** Opening Dataset records block **

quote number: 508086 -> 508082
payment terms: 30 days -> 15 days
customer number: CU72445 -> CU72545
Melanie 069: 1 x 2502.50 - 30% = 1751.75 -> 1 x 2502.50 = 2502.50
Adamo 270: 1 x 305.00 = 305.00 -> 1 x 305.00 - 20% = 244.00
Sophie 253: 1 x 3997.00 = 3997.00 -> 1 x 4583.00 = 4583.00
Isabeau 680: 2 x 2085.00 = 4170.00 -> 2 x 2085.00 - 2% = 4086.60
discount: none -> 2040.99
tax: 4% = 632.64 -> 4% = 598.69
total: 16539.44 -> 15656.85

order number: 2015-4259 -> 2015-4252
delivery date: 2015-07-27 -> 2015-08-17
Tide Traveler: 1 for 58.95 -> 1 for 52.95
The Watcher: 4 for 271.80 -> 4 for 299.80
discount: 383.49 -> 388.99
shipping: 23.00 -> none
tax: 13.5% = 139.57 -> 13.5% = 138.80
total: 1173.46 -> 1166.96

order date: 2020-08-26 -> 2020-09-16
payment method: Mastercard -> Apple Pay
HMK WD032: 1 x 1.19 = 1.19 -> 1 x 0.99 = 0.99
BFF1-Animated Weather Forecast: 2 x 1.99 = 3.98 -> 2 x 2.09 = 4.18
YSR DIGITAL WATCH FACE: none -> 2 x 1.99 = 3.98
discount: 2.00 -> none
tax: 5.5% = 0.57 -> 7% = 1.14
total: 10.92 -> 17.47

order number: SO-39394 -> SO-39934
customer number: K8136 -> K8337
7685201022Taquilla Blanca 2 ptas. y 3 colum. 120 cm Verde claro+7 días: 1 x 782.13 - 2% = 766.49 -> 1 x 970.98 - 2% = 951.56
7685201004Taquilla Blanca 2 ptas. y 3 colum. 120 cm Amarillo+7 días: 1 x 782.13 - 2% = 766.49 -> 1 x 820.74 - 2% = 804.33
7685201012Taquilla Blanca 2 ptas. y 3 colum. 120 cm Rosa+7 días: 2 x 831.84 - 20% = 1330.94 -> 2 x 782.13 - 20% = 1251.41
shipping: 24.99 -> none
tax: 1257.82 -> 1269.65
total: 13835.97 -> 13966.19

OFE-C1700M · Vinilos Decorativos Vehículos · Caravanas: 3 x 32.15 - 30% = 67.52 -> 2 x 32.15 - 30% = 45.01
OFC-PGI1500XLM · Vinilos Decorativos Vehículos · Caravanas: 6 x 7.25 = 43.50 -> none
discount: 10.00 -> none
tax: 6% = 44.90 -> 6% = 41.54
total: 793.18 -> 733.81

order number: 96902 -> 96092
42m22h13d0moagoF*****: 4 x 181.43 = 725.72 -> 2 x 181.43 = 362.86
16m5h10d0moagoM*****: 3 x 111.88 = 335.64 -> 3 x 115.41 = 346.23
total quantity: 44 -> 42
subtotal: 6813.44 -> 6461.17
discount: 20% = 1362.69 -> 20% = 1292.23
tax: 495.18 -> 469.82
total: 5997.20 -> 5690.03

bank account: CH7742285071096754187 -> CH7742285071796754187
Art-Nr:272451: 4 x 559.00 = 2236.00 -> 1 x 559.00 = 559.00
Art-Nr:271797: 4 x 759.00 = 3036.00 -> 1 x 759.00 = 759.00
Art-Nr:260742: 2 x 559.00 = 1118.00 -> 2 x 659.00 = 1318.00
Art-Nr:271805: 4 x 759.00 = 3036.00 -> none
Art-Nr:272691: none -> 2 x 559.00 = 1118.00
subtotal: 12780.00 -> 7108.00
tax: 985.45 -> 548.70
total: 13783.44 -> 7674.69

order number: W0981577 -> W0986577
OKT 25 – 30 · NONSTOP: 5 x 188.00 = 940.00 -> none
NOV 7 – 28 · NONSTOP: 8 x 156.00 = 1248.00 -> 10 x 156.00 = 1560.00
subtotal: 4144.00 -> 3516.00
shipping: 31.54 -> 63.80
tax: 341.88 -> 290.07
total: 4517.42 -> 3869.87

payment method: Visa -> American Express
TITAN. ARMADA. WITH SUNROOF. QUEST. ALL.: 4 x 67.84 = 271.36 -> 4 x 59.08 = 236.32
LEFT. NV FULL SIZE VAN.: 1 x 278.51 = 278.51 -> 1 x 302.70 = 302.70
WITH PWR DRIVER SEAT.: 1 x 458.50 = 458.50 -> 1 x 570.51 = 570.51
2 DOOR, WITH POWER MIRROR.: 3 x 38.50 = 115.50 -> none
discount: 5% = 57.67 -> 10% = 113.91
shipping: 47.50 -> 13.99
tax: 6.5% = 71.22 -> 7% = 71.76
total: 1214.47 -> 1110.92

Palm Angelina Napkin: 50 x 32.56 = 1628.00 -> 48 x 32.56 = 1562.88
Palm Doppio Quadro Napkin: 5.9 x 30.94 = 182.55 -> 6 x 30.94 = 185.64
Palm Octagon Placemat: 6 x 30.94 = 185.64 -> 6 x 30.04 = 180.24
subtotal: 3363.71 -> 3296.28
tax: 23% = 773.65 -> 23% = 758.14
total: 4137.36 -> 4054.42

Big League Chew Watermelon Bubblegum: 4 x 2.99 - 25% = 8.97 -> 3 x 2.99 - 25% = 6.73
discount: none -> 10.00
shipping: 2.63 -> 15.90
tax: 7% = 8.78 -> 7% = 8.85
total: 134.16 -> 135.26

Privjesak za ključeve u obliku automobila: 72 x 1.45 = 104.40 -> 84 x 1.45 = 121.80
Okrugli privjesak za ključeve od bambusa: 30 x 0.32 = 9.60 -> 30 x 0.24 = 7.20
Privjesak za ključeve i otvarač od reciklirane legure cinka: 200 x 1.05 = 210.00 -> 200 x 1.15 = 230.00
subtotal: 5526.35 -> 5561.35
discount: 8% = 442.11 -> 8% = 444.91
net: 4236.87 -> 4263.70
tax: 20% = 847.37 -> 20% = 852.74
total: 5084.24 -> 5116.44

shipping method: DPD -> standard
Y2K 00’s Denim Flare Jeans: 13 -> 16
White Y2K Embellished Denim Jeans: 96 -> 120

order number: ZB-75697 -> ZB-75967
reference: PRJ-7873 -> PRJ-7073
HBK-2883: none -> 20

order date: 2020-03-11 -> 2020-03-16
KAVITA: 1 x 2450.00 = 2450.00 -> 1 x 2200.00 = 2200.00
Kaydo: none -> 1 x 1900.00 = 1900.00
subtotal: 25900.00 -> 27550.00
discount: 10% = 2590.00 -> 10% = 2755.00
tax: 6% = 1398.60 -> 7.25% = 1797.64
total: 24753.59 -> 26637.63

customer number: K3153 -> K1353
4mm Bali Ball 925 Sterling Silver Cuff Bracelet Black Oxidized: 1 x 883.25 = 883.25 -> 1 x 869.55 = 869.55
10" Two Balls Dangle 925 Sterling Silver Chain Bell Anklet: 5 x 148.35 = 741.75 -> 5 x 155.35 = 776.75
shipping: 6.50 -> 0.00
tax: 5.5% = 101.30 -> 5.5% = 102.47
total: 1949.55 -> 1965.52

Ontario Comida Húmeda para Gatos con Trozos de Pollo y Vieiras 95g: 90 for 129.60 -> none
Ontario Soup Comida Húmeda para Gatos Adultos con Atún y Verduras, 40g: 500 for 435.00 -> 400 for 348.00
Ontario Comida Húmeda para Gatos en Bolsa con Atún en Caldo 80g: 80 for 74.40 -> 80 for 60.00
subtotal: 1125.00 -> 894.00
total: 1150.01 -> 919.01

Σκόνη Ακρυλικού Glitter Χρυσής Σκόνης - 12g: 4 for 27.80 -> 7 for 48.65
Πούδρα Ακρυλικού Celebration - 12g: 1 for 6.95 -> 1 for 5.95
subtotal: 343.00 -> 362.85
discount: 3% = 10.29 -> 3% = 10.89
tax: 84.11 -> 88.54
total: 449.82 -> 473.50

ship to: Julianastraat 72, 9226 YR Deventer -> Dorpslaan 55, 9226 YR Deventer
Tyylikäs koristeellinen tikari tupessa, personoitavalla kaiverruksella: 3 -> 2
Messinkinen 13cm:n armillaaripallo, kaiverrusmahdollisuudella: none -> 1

** Closing Dataset records block **

Exercise details:
Transcribe the lines from the first line of the records through the line that contains "bank account: CH7742285071096754187", both included, and add nothing else.

Task output:
quote number: 508086 -> 508082
payment terms: 30 days -> 15 days
customer number: CU72445 -> CU72545
Melanie 069: 1 x 2502.50 - 30% = 1751.75 -> 1 x 2502.50 = 2502.50
Adamo 270: 1 x 305.00 = 305.00 -> 1 x 305.00 - 20% = 244.00
Sophie 253: 1 x 3997.00 = 3997.00 -> 1 x 4583.00 = 4583.00
Isabeau 680: 2 x 2085.00 = 4170.00 -> 2 x 2085.00 - 2% = 4086.60
discount: none -> 2040.99
tax: 4% = 632.64 -> 4% = 598.69
total: 16539.44 -> 15656.85

order number: 2015-4259 -> 2015-4252
delivery date: 2015-07-27 -> 2015-08-17
Tide Traveler: 1 for 58.95 -> 1 for 52.95
The Watcher: 4 for 271.80 -> 4 for 299.80
discount: 383.49 -> 388.99
shipping: 23.00 -> none
tax: 13.5% = 139.57 -> 13.5% = 138.80
total: 1173.46 -> 1166.96

order date: 2020-08-26 -> 2020-09-16
payment method: Mastercard -> Apple Pay
HMK WD032: 1 x 1.19 = 1.19 -> 1 x 0.99 = 0.99
BFF1-Animated Weather Forecast: 2 x 1.99 = 3.98 -> 2 x 2.09 = 4.18
YSR DIGITAL WATCH FACE: none -> 2 x 1.99 = 3.98
discount: 2.00 -> none
tax: 5.5% = 0.57 -> 7% = 1.14
total: 10.92 -> 17.47

order number: SO-39394 -> SO-39934
customer number: K8136 -> K8337
7685201022Taquilla Blanca 2 ptas. y 3 colum. 120 cm Verde claro+7 días: 1 x 782.13 - 2% = 766.49 -> 1 x 970.98 - 2% = 951.56
7685201004Taquilla Blanca 2 ptas. y 3 colum. 120 cm Amarillo+7 días: 1 x 782.13 - 2% = 766.49 -> 1 x 820.74 - 2% = 804.33
7685201012Taquilla Blanca 2 ptas. y 3 colum. 120 cm Rosa+7 días: 2 x 831.84 - 20% = 1330.94 -> 2 x 782.13 - 20% = 1251.41
shipping: 24.99 -> none
tax: 1257.82 -> 1269.65
total: 13835.97 -> 13966.19

OFE-C1700M · Vinilos Decorativos Vehículos · Caravanas: 3 x 32.15 - 30% = 67.52 -> 2 x 32.15 - 30% = 45.01
OFC-PGI1500XLM · Vinilos Decorativos Vehículos · Caravanas: 6 x 7.25 = 43.50 -> none
discount: 10.00 -> none
tax: 6% = 44.90 -> 6% = 41.54
total: 793.18 -> 733.81

order number: 96902 -> 96092
42m22h13d0moagoF*****: 4 x 181.43 = 725.72 -> 2 x 181.43 = 362.86
16m5h10d0moagoM*****: 3 x 111.88 = 335.64 -> 3 x 115.41 = 346.23
total quantity: 44 -> 42
subtotal: 6813.44 -> 6461.17
discount: 20% = 1362.69 -> 20% = 1292.23
tax: 495.18 -> 469.82
total: 5997.20 -> 5690.03

bank account: CH7742285071096754187 -> CH7742285071796754187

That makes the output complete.